Falando de sexualidade e sociedade nos cinemas!

A infância é o momento no qual estamos aprendendendo a lidar com conceitos sociais e tentando compreender o funcionamento da sociedade, e por isso é uma fase da vida de muito aprendizado, e também muita confusão! Drama e delicadeza estão envolvidos no trato da infância e das tantas descobertas dessa fase em “Minha vida em cor de rosa”, filme comentado hoje no Muquifo (Sim, mais um francês! Sem julgamentos, por favor!).

Imagem

Título Original: Ma Vie en Rose Ano de produção: 1997 Direção: Alain Berliner Duração: 88 minutos

O filme nos conta a história de Ludovic e sua família: ele é um menino (biologicamente) um tanto quanto introspectivo, mas que não se isola totalmente e mantém um sorriso doce no rosto na maioria das cenas. Ludo, como é chamado, se reconhece como uma menina, e se comporta dentro dos padrões sociais esperados de uma menina (portanto é uma menina trans), o que fica claro logo nas cenas iniciais do filme, quando seus pais, recém-chegados na cidade, promovem uma festa para a vizinhança, e Ludo aparece de vestido e com maquiagem. Quando seus pais questionam aquela atitude, já longe dos vizinhos, Ludo afirma que queria se sentir bonita, usando sim o gênero em feminino, com a leveza e a inocência características da infância.

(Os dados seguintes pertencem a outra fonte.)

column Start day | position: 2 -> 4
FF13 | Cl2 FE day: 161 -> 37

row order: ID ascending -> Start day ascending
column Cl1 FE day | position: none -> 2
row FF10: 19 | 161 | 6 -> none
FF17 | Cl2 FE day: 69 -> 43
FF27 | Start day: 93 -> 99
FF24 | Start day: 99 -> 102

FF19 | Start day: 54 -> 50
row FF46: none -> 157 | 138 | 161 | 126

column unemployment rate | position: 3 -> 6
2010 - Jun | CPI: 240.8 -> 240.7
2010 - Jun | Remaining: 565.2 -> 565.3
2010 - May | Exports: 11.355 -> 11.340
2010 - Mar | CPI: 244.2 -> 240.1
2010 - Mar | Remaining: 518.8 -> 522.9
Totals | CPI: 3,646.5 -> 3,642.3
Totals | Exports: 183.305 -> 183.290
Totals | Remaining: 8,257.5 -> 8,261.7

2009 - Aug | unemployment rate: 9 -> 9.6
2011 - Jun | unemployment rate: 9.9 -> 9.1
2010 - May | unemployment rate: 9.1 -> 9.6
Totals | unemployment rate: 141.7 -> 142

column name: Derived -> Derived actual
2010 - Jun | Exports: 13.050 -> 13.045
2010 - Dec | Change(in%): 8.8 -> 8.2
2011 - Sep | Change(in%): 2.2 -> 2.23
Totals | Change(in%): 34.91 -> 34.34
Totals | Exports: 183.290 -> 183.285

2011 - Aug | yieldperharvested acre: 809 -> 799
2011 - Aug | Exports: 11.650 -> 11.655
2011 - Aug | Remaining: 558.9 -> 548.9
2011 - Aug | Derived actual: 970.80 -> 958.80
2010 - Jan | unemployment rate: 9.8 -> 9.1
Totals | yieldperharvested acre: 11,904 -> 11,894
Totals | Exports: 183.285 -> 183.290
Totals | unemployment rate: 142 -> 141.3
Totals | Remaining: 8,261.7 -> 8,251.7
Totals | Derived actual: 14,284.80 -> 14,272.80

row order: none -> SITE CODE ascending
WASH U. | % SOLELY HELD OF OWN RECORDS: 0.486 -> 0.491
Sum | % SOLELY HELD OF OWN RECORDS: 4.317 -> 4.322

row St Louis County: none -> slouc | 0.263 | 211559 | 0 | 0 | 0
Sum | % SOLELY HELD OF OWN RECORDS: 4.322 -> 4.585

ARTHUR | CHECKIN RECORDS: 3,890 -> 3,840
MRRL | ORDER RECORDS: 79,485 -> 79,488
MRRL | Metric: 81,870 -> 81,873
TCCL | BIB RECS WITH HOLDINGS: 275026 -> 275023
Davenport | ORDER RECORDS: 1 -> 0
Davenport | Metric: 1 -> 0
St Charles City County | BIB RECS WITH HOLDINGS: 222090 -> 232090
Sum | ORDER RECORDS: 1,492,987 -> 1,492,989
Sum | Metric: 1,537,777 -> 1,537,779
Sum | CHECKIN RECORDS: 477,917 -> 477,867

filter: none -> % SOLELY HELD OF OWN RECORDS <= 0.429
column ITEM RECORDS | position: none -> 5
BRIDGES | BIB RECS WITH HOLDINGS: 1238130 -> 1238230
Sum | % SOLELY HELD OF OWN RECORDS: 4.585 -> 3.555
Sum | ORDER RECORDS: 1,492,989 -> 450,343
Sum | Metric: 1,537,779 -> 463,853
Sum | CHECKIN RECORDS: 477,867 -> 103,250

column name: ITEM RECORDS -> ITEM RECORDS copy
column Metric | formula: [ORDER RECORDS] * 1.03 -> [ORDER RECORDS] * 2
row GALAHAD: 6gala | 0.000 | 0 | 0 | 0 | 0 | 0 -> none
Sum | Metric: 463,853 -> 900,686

ImagemAcompanhamos, a partir de então, como a família de Ludo lida com sua transsexualidade e sua heterossexualidade confundida com homossexualidade, já que logo na festa e em suas primeiras cenas dentro da escola percebemos que ele se apaixona por um garoto da vizinhança, filho de um casal extremamente conservador, que representa o auge do preconceito no filme; e como ambos são, biologicamente, meninos, a vizinhança entende o comportamento enquanto uma “atitude homossexual”, e essa temática chega a ser comentada. Em certos momentos os pais de Ludo se mostram mais abertos a questão e a discussão, e em outros momentos repreendem de tal forma que, para nós, espectadores, chega a dar um aperto no peito. Todas as partes, porém, são mostradas de forma muito bonita: a dor da criança, que não entende porque não pode ser como se sente e tenta procurar explicações ou fugas à sua realidade; a dor dos pais, que precisam lidar com algo que não entendem e veêm o sofrimento da família; e a situação de completa cegueira social no que diz respeito ao preconceito com uma criança, que sofre tanto por algo que deveria ser compreendido como natural que é.

O filme é bastante pesado, ao mesmo tempo em que consegue ser bastante leve. O drama envolvido nas cenas carrega uma leveza característica da infância, mas também carrega o peso do preconceito com um ser tão puro e a respeito de algo tão natural. E um grande feito do diretor é ter conseguido imprimir em suas cenas esses sentimentos e todas essas críticas de uma forma não melodramática, e nem clichê, e com a mão certa para a escolha dos atores.

Esse é um daqueles filmes sobre o qual podemos passar horas falando e analisando, não só em termos cinematográficos, é claro, porque isso seria diminuir, e muito, toda a experiência que o filme proporciona, mas também discutir todas as questões levantadas, e o papel que cada personagem levanta e discute em suas ações. Esse é um filme necessário, portanto, a qualquer um que se interesse por narrativas bem construídas e principalmente pela temática da descoberta sexual e da questão de gênero na infância! Indico também a leitura desse e desse texto; ambos são excelentes, porém contém spoilers!

PS: Esse texto foi editado em alguns trechos colocando alguns detalhamentos entre parênteses, porque ele foi escrito para que qualquer um (mesmo quem não tem um amplo conhecimento sobre a questão de gênero e suas definições) fosse capaz de compreender, e isso acabou deixando com que alguns deslizes linguísticos passassem, tornando o texto, em certos momentos, cissexista: as alterações foram feitas, portanto, para que isso não ocorresse, mas ainda assim fosse um texto acessível e de fácil compreensão.